** Data supplied follows **
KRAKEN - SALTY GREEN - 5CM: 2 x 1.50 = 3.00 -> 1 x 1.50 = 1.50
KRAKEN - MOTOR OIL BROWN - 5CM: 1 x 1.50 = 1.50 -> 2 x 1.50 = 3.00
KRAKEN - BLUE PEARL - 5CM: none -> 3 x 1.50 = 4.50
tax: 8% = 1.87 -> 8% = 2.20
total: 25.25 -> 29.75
** End of Data supplied **
** Data supplied follows **
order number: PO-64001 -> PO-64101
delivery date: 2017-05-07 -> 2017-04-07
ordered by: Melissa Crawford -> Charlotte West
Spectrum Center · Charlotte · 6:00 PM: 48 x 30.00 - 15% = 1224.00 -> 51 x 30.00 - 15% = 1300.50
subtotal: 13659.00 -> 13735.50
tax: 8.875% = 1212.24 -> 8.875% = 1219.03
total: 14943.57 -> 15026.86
** End of Data supplied **
What the exercise asks: Find the lines above that hold "KRAKEN", then copy each of them.

Output below:
KRAKEN - SALTY GREEN - 5CM: 2 x 1.50 = 3.00 -> 1 x 1.50 = 1.50
KRAKEN - MOTOR OIL BROWN - 5CM: 1 x 1.50 = 1.50 -> 2 x 1.50 = 3.00
KRAKEN - BLUE PEARL - 5CM: none -> 3 x 1.50 = 4.50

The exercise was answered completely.